Two of our members have found publishing success. Joyce Melton with creative partner, Daniel,  have a cartoon appearing twice a week, Monday and Thursday at http://quillianonline.com.  Read their story below.

Sandy McPheron has won the Tiny Lights Annual Essay Contest. You can read her story below.

I hope both of these writers inspire you to keep writing and sending your work out into the world.

The May calendar is posted.

Thanks,
Diane

Joyce Melton and Cartooning:

We conceived it in the bookstore; after discussing each of our own creations, we created something new that belonged to both of us.

We talked the story out together, Daniel designed the characters, I wrote a script.

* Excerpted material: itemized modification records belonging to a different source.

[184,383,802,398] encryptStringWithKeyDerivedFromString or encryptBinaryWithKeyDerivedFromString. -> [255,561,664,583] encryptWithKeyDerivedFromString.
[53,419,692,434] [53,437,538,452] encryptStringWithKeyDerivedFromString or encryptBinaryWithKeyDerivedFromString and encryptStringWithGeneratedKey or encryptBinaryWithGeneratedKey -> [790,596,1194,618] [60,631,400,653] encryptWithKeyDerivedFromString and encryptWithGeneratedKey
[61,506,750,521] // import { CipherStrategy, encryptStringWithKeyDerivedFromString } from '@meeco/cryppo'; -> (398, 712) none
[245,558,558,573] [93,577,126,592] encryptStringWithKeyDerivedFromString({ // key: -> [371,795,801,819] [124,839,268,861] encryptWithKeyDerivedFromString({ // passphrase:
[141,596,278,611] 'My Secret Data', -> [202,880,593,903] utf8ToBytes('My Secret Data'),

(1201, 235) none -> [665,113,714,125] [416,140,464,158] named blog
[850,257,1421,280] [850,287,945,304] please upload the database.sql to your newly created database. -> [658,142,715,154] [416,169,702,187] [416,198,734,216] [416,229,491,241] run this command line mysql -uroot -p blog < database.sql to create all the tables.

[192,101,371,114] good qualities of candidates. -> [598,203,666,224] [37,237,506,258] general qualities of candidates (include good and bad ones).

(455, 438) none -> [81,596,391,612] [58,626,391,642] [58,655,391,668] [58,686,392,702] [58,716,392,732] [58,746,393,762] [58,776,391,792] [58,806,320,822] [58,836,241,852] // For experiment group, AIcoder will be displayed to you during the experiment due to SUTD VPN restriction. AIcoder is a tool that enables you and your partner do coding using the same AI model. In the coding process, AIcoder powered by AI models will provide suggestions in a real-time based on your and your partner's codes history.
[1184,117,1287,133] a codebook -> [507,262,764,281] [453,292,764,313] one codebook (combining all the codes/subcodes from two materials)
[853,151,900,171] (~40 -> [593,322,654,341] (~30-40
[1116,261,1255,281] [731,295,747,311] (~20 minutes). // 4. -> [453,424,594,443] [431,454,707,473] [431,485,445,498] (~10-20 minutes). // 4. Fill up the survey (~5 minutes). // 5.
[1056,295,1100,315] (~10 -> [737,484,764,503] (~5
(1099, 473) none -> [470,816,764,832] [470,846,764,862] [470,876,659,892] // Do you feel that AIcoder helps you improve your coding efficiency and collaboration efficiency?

Daniel does the pencils and inks and edits the script, I do the lettering on the computer and take care of the technical webstuff and pay expenses. We are then 50/50 owners of the property, except that Daniel owns his original art and I own the website.

 

Sandy McPheron and contest success:

I was put onto the Tiny Lightsessay contest by my instructor from my memoir class in Idyllwild last summer. The contest asked for an entry that featured “a distinctive voice, discernible conflict and eventual shift in the narrator’s perspective.” Nice to have a very specific theme to write to. Standard category was no more than 2,000 words, okay, doable I figured.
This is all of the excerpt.